Incompressible encryption (Dziembowski, Crypto'06; Guan, Wichs, Zhandry, Eurocrypt'22) protects from attackers that learn the entire decryption key, but cannot store the full ciphertext. In incompressible encryption, the attacker must try to compress a ciphertext within pre-specified memory bound S before receiving the secret key.

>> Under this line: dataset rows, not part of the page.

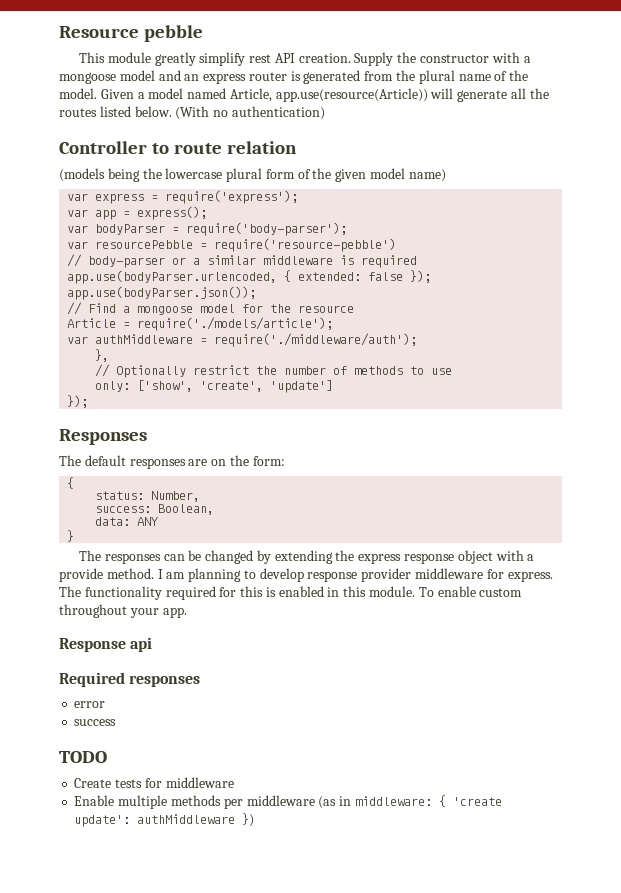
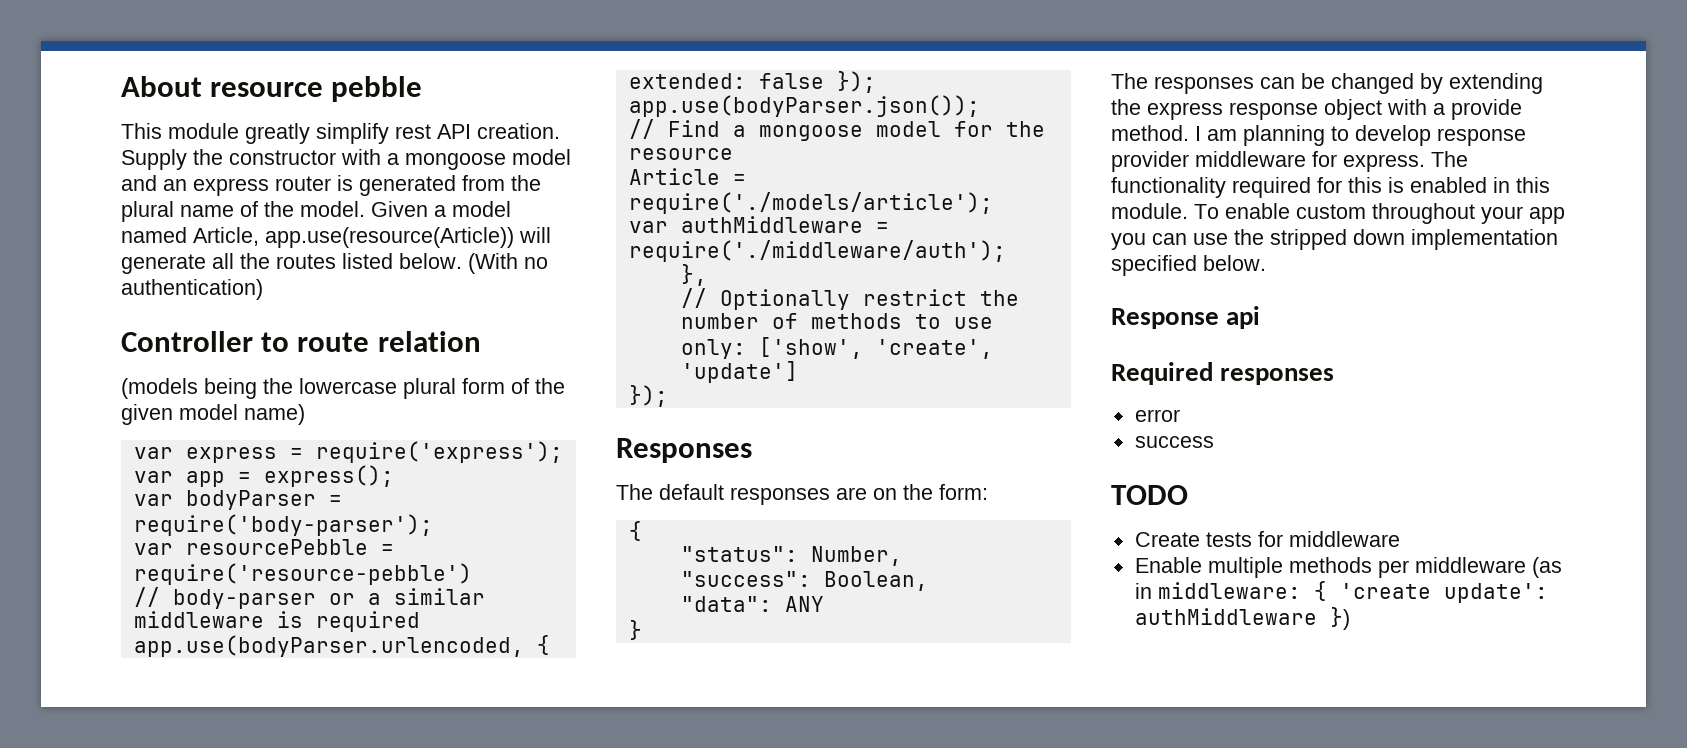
[59,26,139,38] Resource -> [121,76,324,97] About resource
[95,491,145,500] status: -> [680,546,798,562] "status":
[95,506,152,513] success: -> [680,571,811,587] "success":
[95,517,131,526] data: -> [680,596,772,612] "data":
[162,607,187,618] app. -> [1529,207,1565,224] [1111,229,1558,250] [1111,255,1266,276] app you can use the stripped down implementation specified below.

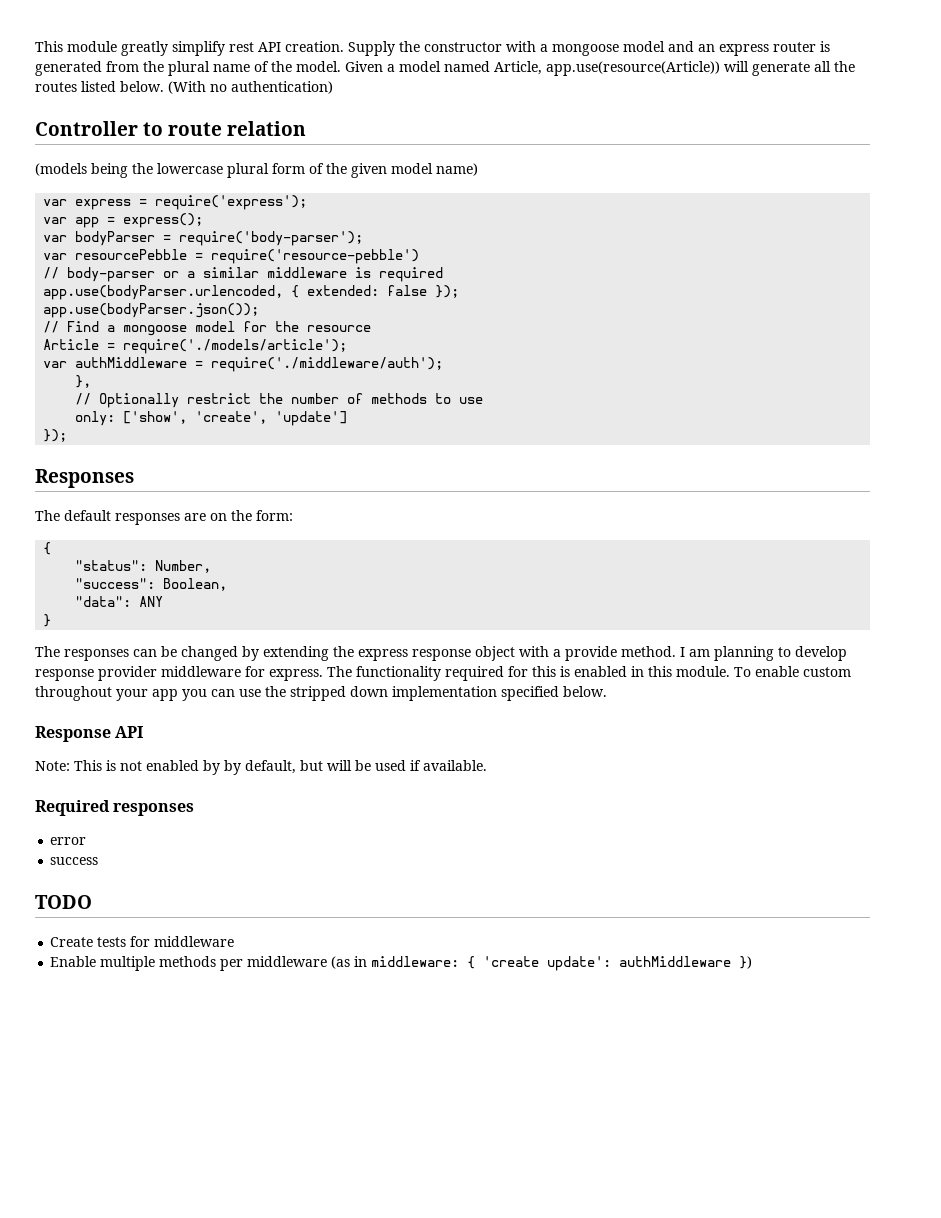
[121,76,423,102] About resource pebble // -> (35, 46) none
[1226,306,1261,329] api -> [115,726,144,738] [35,760,487,775] API // Note: This is not enabled by by default, but will be used if available.

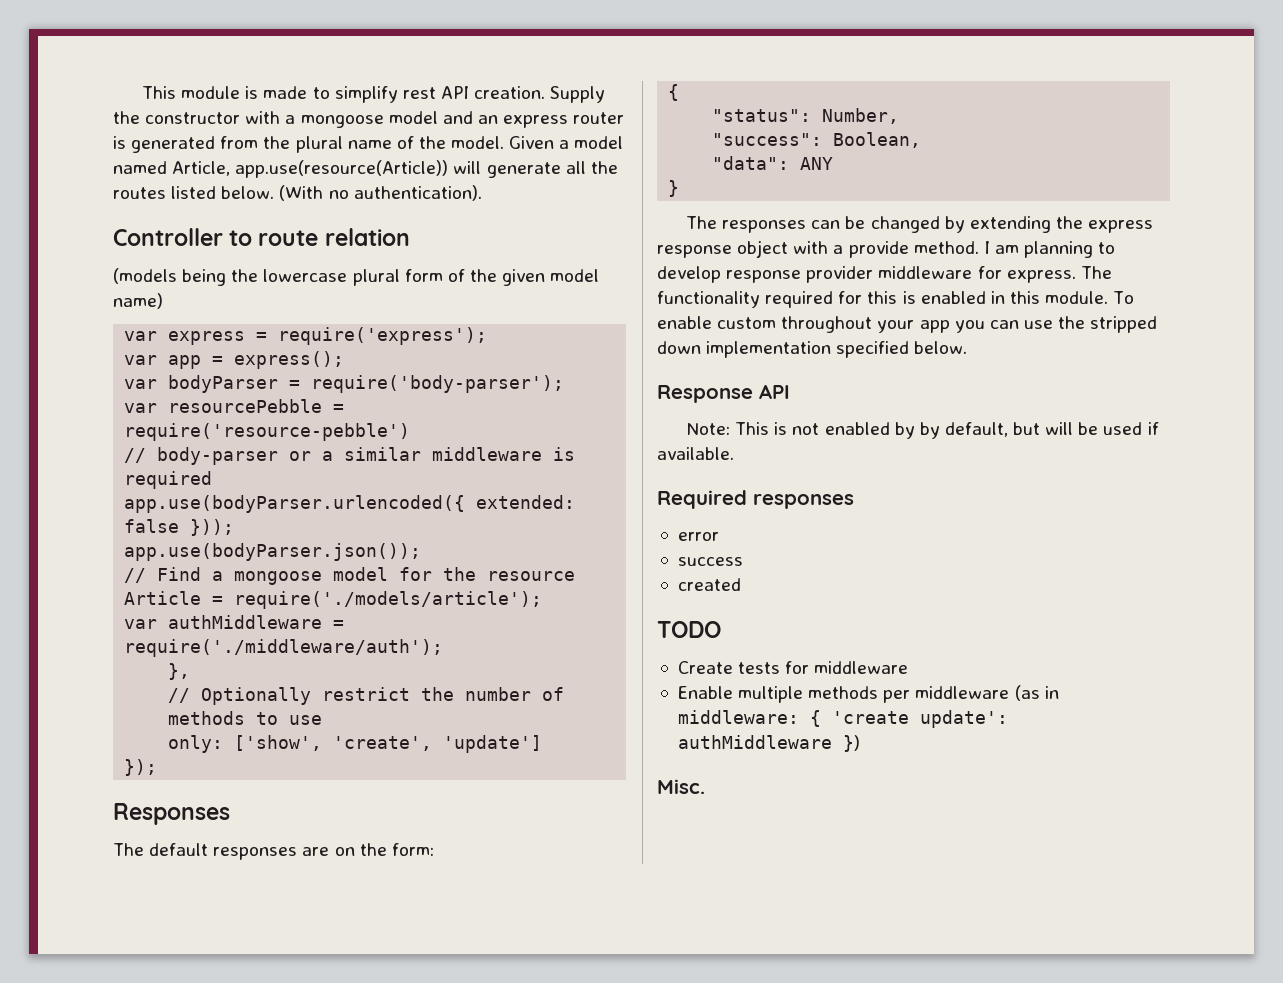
[121,41,168,56] greatly -> [245,86,330,99] is made to
[231,81,333,94] authentication) -> [353,185,482,201] authentication).
[43,285,300,300] app.use(bodyParser.urlencoded, { -> [124,495,466,513] app.use(bodyParser.urlencoded({
[435,285,460,298] }); -> [190,519,235,536] }));
(99, 861) none -> [677,578,741,591] // created
(753, 962) none -> [657,779,705,794] // Misc.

In this work, we generalize the notion of incompressibility to functional encryption. In incompressible functional encryption, the adversary can corrupt non-distinguishing keys at any point, but receives the distinguishing keys only after compressing the ciphertext to within S bits. An important efficiency measure for incompressible encryption is the ciphertext-rate (i.e., rate = |m|/|ct|). We give many new results for incompressible functional encryption for circuits, from minimal assumption of (non-incompressible) functional encryption, with  
1) ct-rate-1/2 and short secret keys, 
2) ct-rate-1 and large secret keys. 
Along the way, we also give a new incompressible attribute-based encryption for circuits from standard assumptions, with ct-rate-1/2 and short secret keys. Our results achieve optimal efficiency, as incompressible attribute-based/functional encryption with ct-rate-1 as well as short secret keys has strong barriers for provable security from standard assumptions. Moreover, our assumptions are minimal as incompressible attribute-based/functional encryption are strictly stronger than their non-incompressible counterparts.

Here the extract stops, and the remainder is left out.